Every PLINQ query that can be parallelized starts with the same step: partitioning.  Some queries may even need to repartition in the middle.  Partitioning is a fairly simple concept at the high level: PLINQ takes a lock on the input data source, breaks it into multiple pieces, and then distributes these to the available processing cores on the machine.  Each of the cores will then process the data as appropriate and either merge, aggregate, or execute a function over the results from the partitions. 
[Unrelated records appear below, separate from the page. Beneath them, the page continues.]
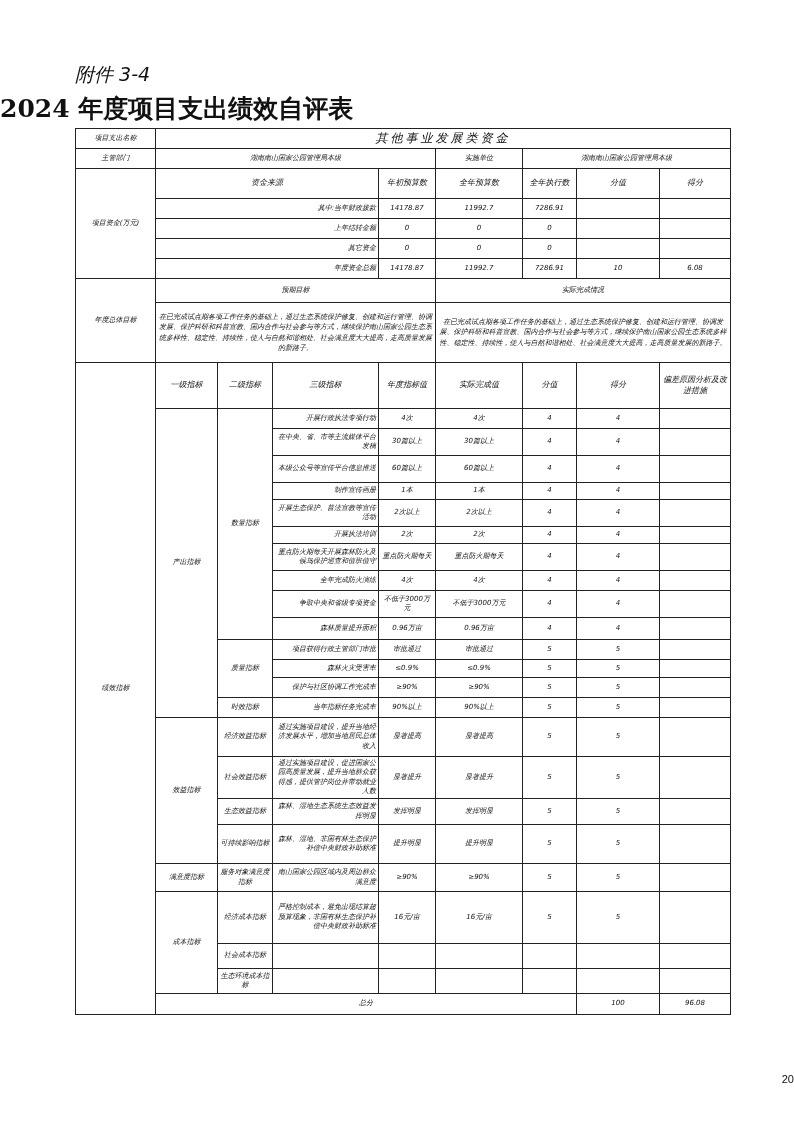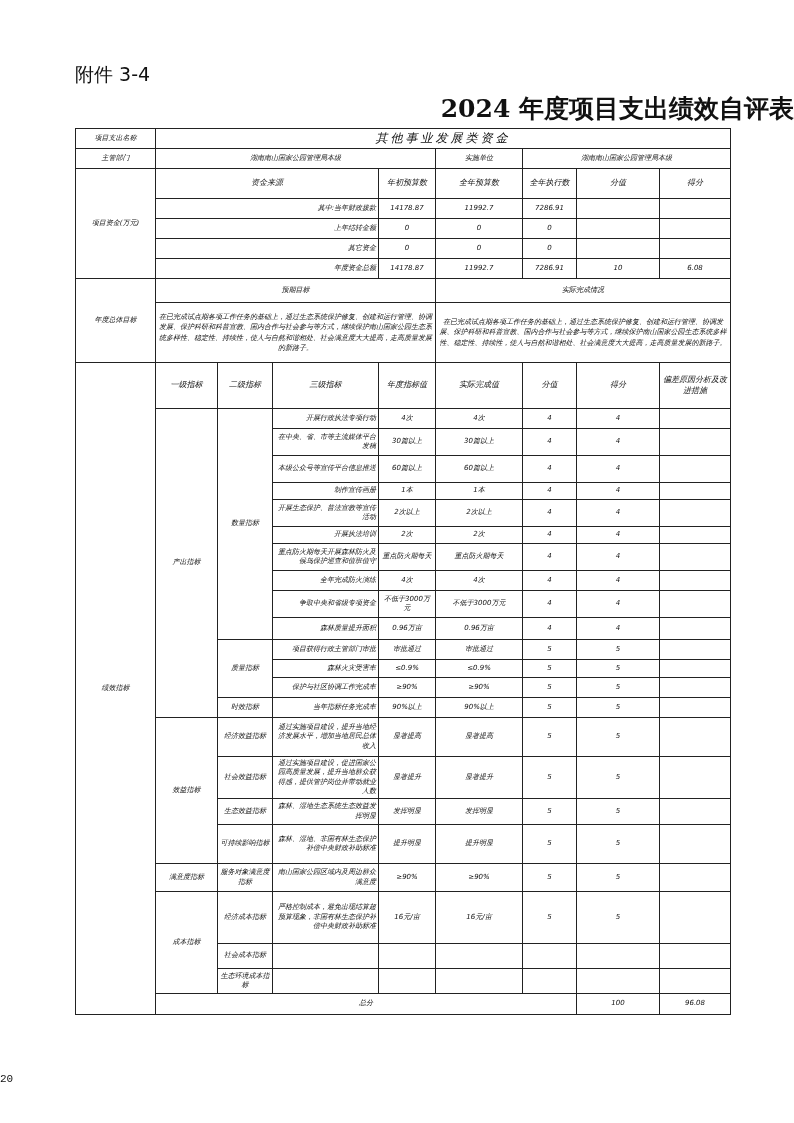--- a/index.html
+++ b/index.html
@@ -4,7 +4,7 @@
 <style>
   html, body { margin: 0; padding: 0; background: #ffffff; }
   body { width: 794px; height: 1123px; position: relative; font-family: "DejaVu Sans", sans-serif; color: #111; }
-  .attach { position: absolute; left: 75px; top: 62px; font-size: 19px; font-family: "DejaVu Sans", sans-serif; }
+  .attach { position: absolute; left: 75px; top: 62px; font-size: 19px; font-family: "DejaVu Sans", sans-serif; font-style: italic; }
   .title { position: absolute; left: 0; width: 794px; top: 92px; text-align: right; font-size: 25px; font-weight: bold; font-family: "DejaVu Serif", serif; letter-spacing: 0px; }
   .page-num { position: absolute; left: 0; width: 794px; top: 1073px; text-align: left; font-size: 11px; font-family: Liberation Mono, monospace; }
   table.main { position: absolute; left: 75px; top: 128px; width: 655px; border-collapse: collapse; table-layout: fixed; }

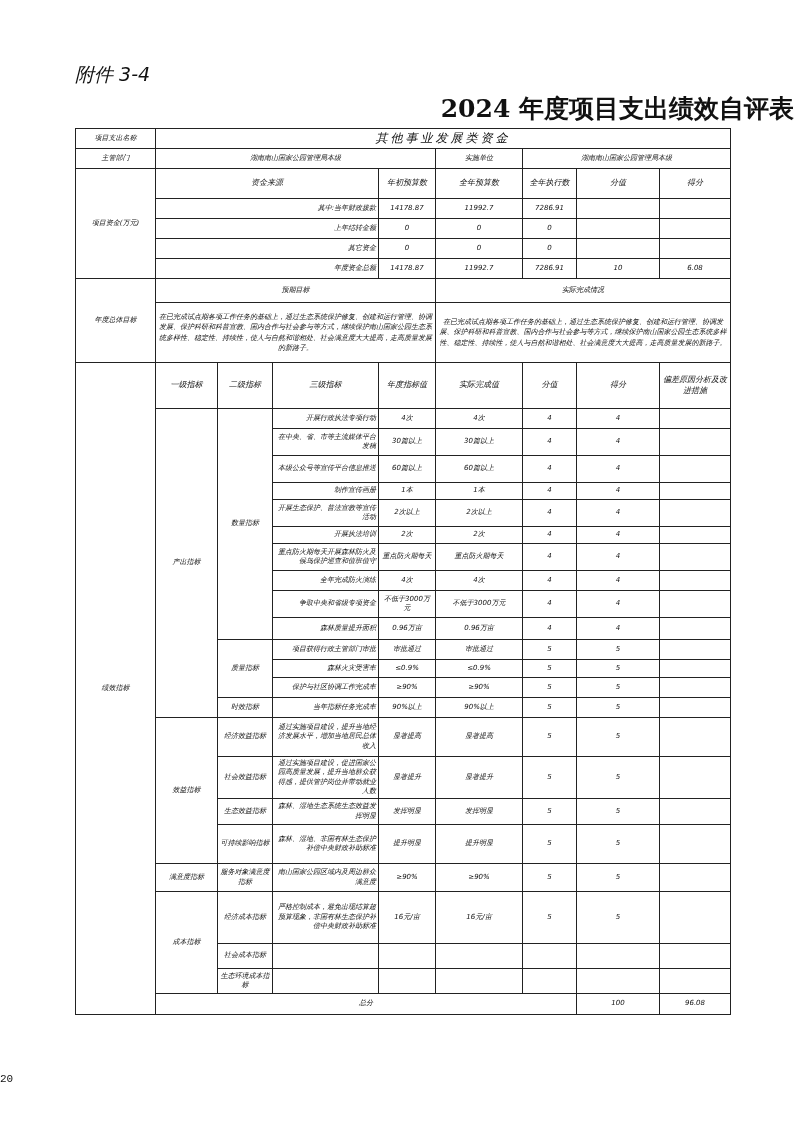--- a/index.html
+++ b/index.html
@@ -5,7 +5,7 @@
   html, body { margin: 0; padding: 0; background: #ffffff; }
   body { width: 794px; height: 1123px; position: relative; font-family: "DejaVu Sans", sans-serif; color: #111; }
   .attach { position: absolute; left: 75px; top: 62px; font-size: 19px; font-family: "DejaVu Sans", sans-serif; font-style: italic; }
-  .title { position: absolute; left: 0; width: 794px; top: 92px; text-align: right; font-size: 25px; font-weight: bold; font-family: "DejaVu Serif", serif; letter-spacing: 0px; }
+  .title { position: absolute; left: 0; width: 794px; top: 92px; text-align: left; font-size: 25px; font-weight: bold; font-family: "DejaVu Serif", serif; letter-spacing: 0px; }
   .page-num { position: absolute; left: 0; width: 794px; top: 1073px; text-align: left; font-size: 11px; font-family: Liberation Mono, monospace; }
   table.main { position: absolute; left: 75px; top: 128px; width: 655px; border-collapse: collapse; table-layout: fixed; }
   table.main td { border: 1px solid #222; font-size: 7px; line-height: 1.35; text-align: center; vertical-align: middle; padding: 0 2px; overflow: hidden; }

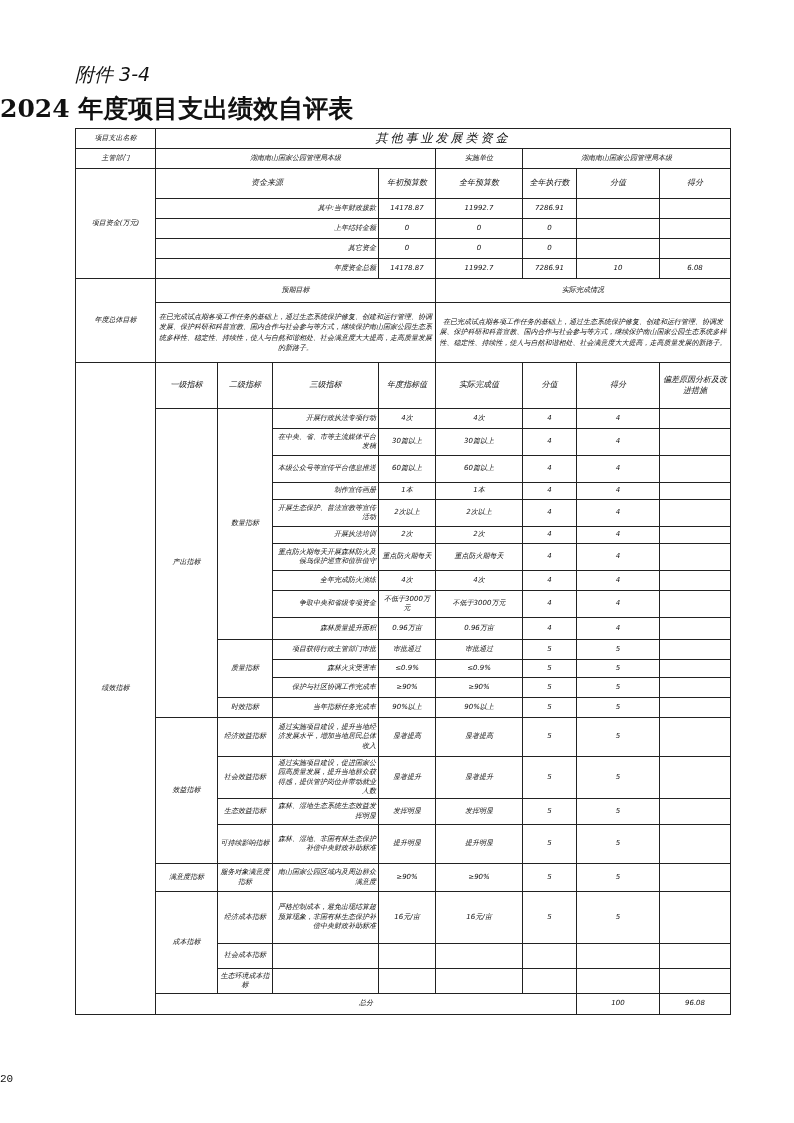--- a/index.html
+++ b/index.html
@@ -6,7 +6,7 @@
   body { width: 794px; height: 1123px; position: relative; font-family: "DejaVu Sans", sans-serif; color: #111; }
   .attach { position: absolute; left: 75px; top: 62px; font-size: 19px; font-family: "DejaVu Sans", sans-serif; font-style: italic; }
   .title { position: absolute; left: 0; width: 794px; top: 92px; text-align: left; font-size: 25px; font-weight: bold; font-family: "DejaVu Serif", serif; letter-spacing: 0px; }
-  .page-num { position: absolute; left: 0; width: 794px; top: 1073px; text-align: left; font-size: 11px; font-family: Liberation Mono, monospace; }
+  .page-num { position: absolute; left: 0; width: 794px; top: 1073px; text-align: right; font-size: 11px; font-family: Liberation Sans, sans-serif; }
   table.main { position: absolute; left: 75px; top: 128px; width: 655px; border-collapse: collapse; table-layout: fixed; }
   table.main td { border: 1px solid #222; font-size: 7px; line-height: 1.35; text-align: center; vertical-align: middle; padding: 0 2px; overflow: hidden; }
   table.main td.l { text-align: right; }

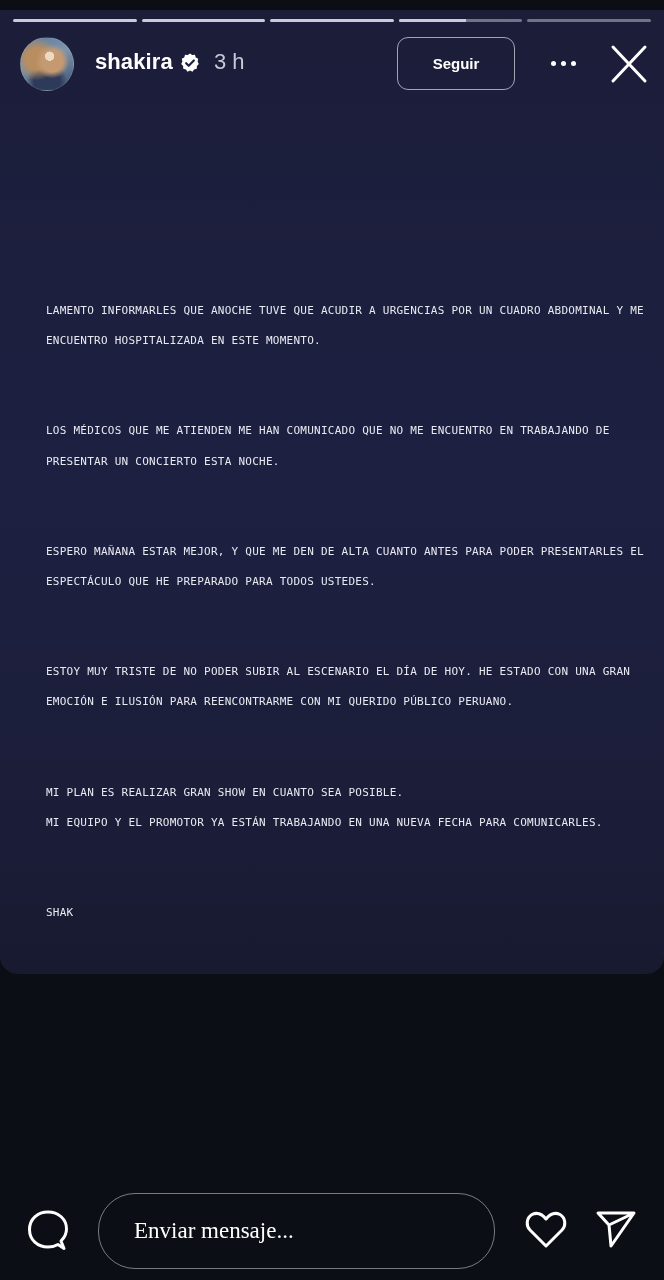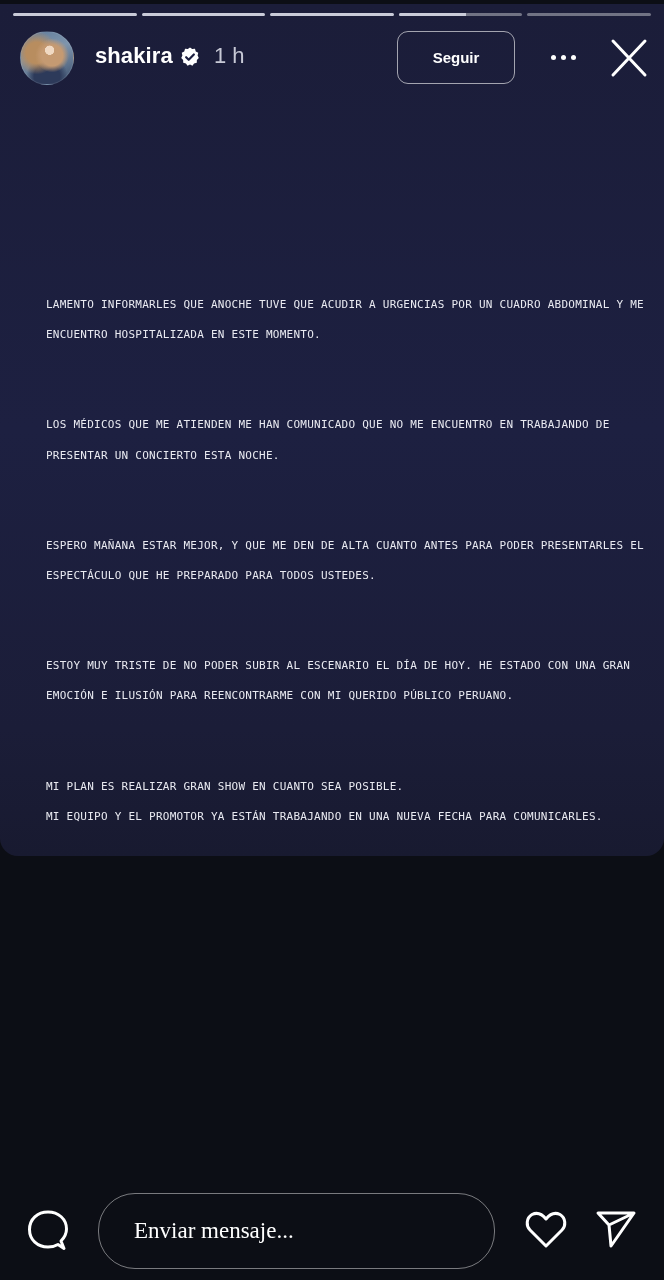--- a/index.html
+++ b/index.html
@@ -10,8 +10,8 @@
       color: #ffffff;
     }
     .story-card {
-      position: absolute; left: 0; top: 4px;
-      width: 664px; height: 852px;
+      position: absolute; left: 0; top: 10px;
+      width: 664px; height: 964px;
       background: linear-gradient(180deg, #1b1d39 0%, #1d2041 50%, #1b1d38 85%, #181a30 100%);
       border-radius: 0 0 18px 18px;
       overflow: hidden;

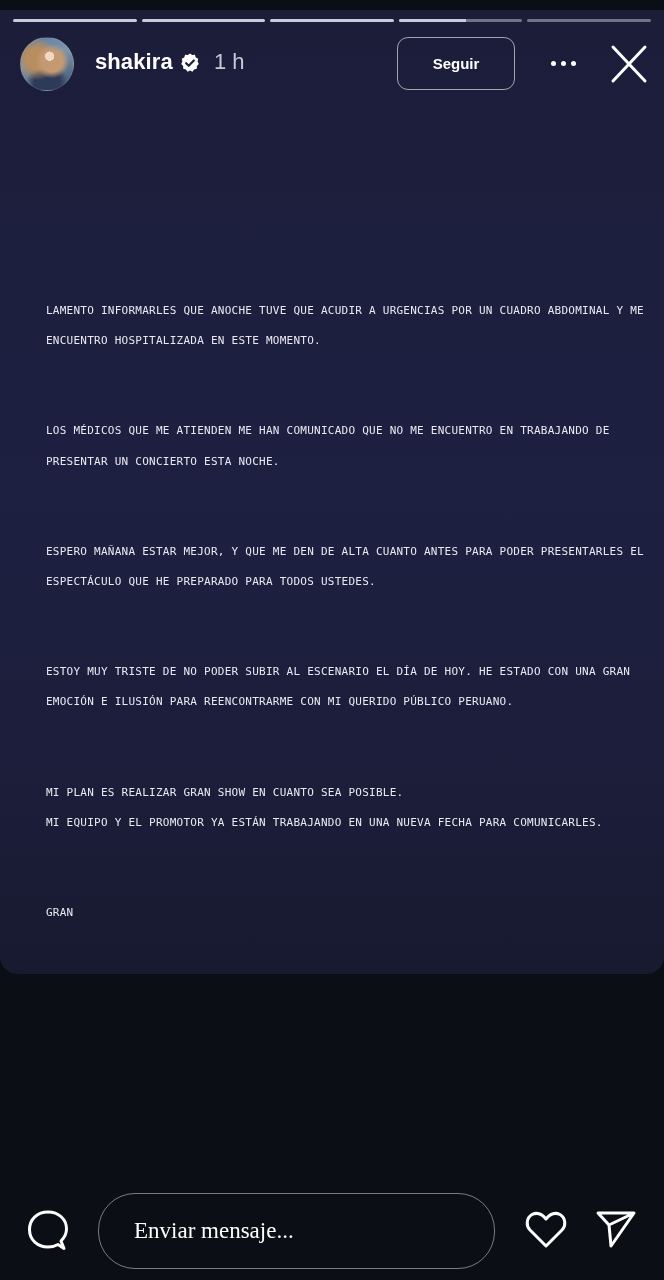--- a/index.html
+++ b/index.html
@@ -128,7 +128,7 @@
       <path fill="#ffffff" d="M12 1.5l2.4 1.9 3-.3.9 2.9 2.7 1.4-.7 3 1.3 2.7-2.1 2.2-.1 3.1-3 .6-1.7 2.5-2.7-1.3-2.7 1.3-1.7-2.5-3-.6-.1-3.1-2.1-2.2 1.3-2.7-.7-3 2.7-1.4.9-2.9 3 .3z"></path>
       <path fill="none" stroke="#1d2041" stroke-width="2.4" stroke-linecap="round" stroke-linejoin="round" d="M7.8 12.3l2.8 2.7 5.6-5.7"></path>
     </svg>
-    <span class="time">1 h</span>
+    <span class="time">3 h</span>
 
     <button class="follow-btn">Seguir</button>
 

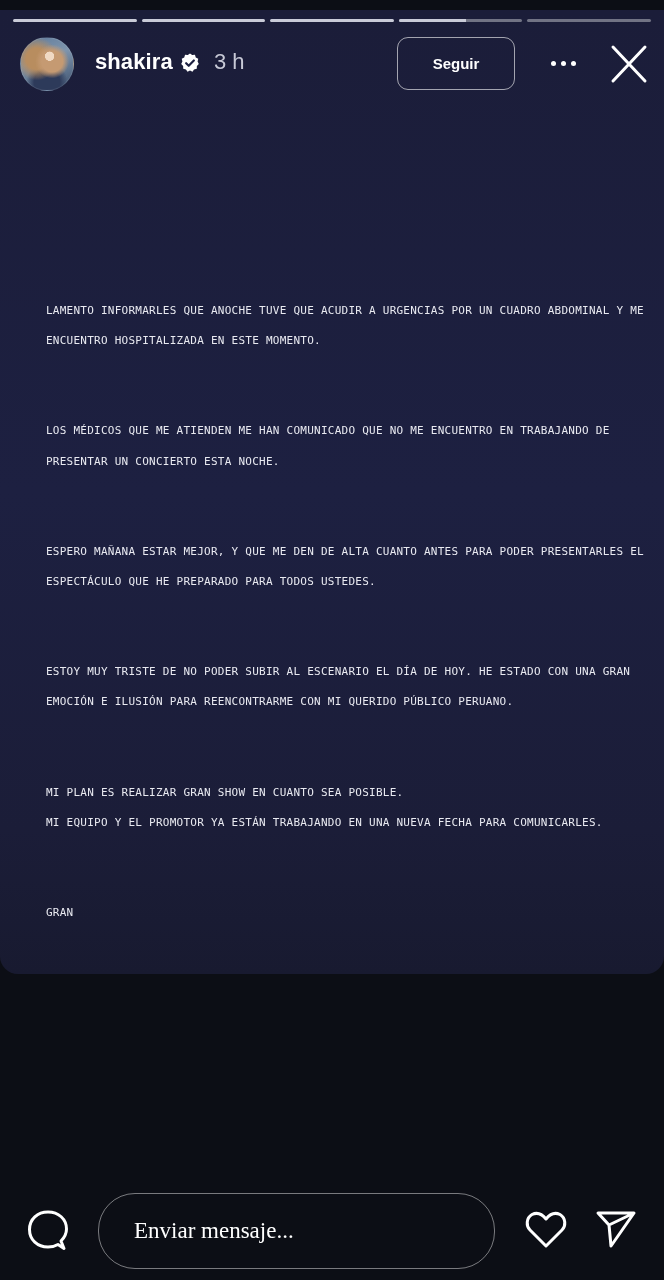--- a/index.html
+++ b/index.html
@@ -150,7 +150,7 @@
     <p>ESTOY MUY TRISTE DE NO PODER SUBIR AL ESCENARIO EL DÍA DE HOY. HE ESTADO CON UNA GRAN EMOCIÓN E ILUSIÓN PARA REENCONTRARME CON MI QUERIDO PÚBLICO PERUANO.</p>
     <p>MI PLAN ES REALIZAR GRAN SHOW EN CUANTO SEA POSIBLE.
 MI EQUIPO Y EL PROMOTOR YA ESTÁN TRABAJANDO EN UNA NUEVA FECHA PARA COMUNICARLES.</p>
-    <p>GRAN</p>
+    <p>SHAK</p>
   </div>
 </div>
Example query: (from x in D.AsParallel() where p(x) select x*x*x).Sum();

 

clip_image001

Here’s a simple way to look at it.  On a 4-core machine, take 4 million elements, divide this into 4 partitions of 1 million elements each, and give each of the 4 cores a million elements of data to process.  Assuming that the data and the processing of the data is uniform, that all of the cores operate with the same amount of effectiveness, that nothing else is using the cores, and that we can access all of the elements directly rather than only being able to access element N after accessing N-1 (i.e. indexing rather than iterating) this is an efficient algorithm for some straight-forward types of queries.  If you just counted those assumptions, there are a lot of factors that PLINQ takes into account when processing a query.  It’s not as simple as it appears to be.  There are many factors that come into account, some of which did not even factor as assumptions in that query.  How is the data being ordered?  Is there contention within the query itself?  Do we know how much data is in the query?  On and on, the considerations continue.  Meanwhile, we’re trying to design a multi-purpose system that can handle any of an infinite number of query shapes that you can throw at it.  (You might wonder how we test all of that.  Ask us about SLUG someday.)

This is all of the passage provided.